While people process text, they make frequent use of information that is assumed to be common ground and left implicit in the text. One important type of such commonsense knowledge is script knowledge, which is the knowledge about the events and participants in everyday activities such as visiting a restaurant.
Due to its implicitness, it is hard for machines to exploit such script knowledge for natural language processing (NLP). This dissertation addresses the role of script knowledge in a central field of NLP, natural language understanding (NLU). In the first part of this thesis, we address script parsing. The idea of script parsing is to align event and participant mentions in a text with an underlying script representation. This makes it possible for a system to leverage script knowledge for downstream tasks. We develop the first script parsing model for events that can be trained on a large scale on crowdsourced script data. The model is implemented as a linear-chain conditional random field and trained on sequences of short event descriptions, implicitly exploiting the inherent event ordering information.

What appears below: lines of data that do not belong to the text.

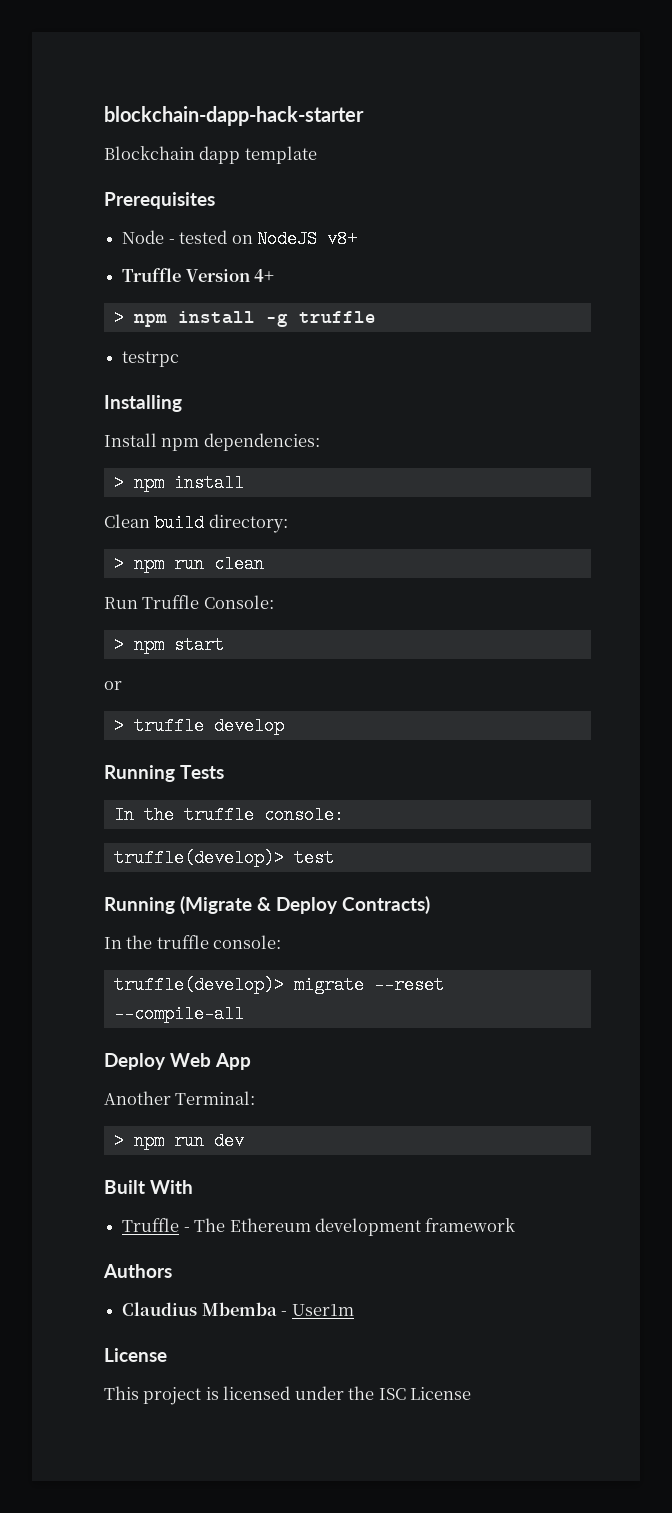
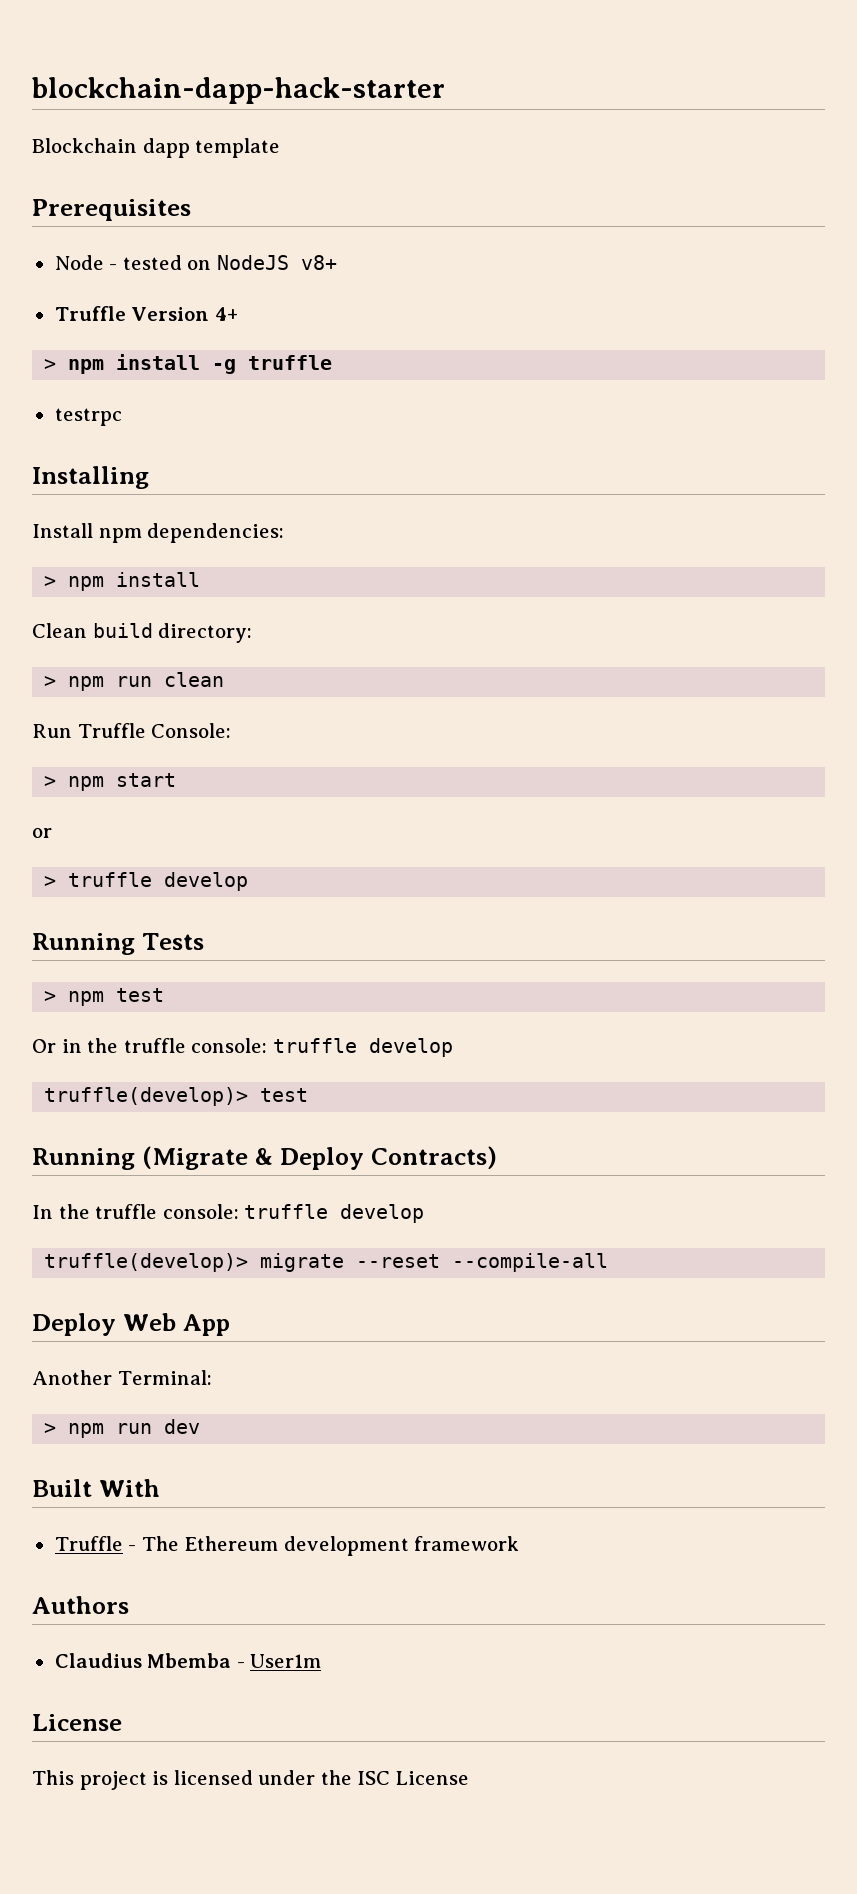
  Running Tests
- In the truffle console:
+ > npm test
+ Or in the truffle console: truffle develop
  Running (Migrate & Deploy Contracts)
- In the truffle console:
+ In the truffle console: truffle develop

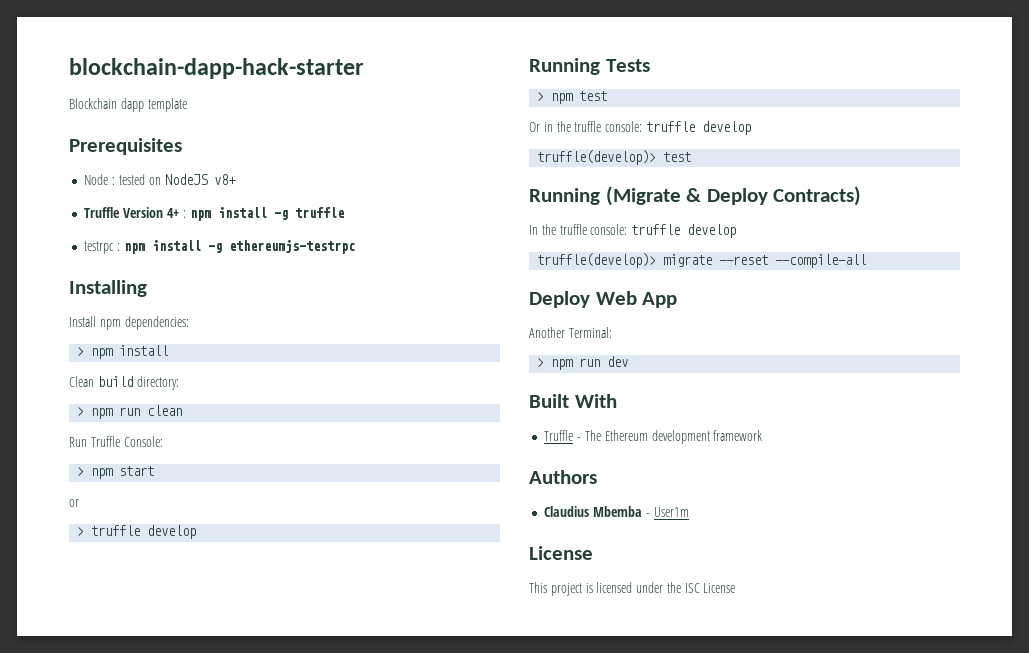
- Node - tested on NodeJS v8+
+ Node : tested on NodeJS v8+
- Truffle Version 4+
- > npm install -g truffle
+ Truffle Version 4+ : npm install -g truffle
- testrpc
+ testrpc : npm install -g ethereumjs-testrpc

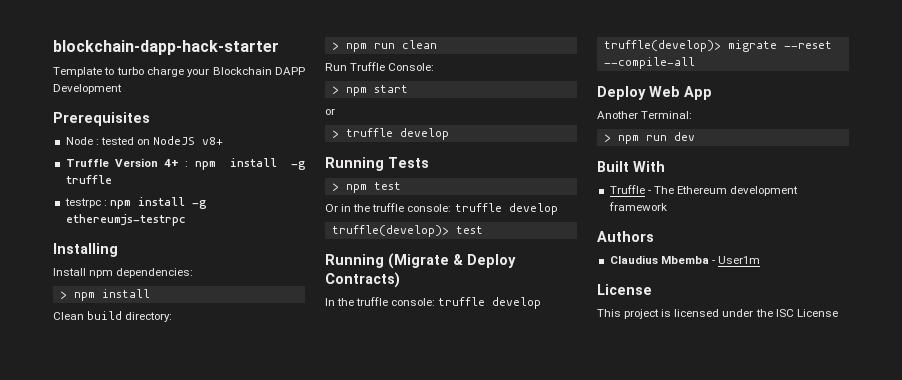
- Blockchain dapp template
+ Template to turbo charge your Blockchain DAPP Development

We show that this ordering information plays a crucial role for script parsing. Our model provides an important first step towards facilitating the use of script knowledge for NLU. In the second part of the thesis, we move our focus to an actual application in the area of NLU, i.e. machine comprehension. For the first time, we provide data sets for the systematic evaluation of the contribution of script knowledge for machine comprehension. We create MCScript, a corpus of narrations about everyday activities and questions on the texts. By collecting questions based on a scenario rather than a text, we aimed at creating challenging questions which require script knowledge for finding the correct answer. Based on the findings of a shared task carried out with the data set, which indicated that script knowledge is not relevant for good performance on our corpus, we revised the data collection process and created a second version of the data set.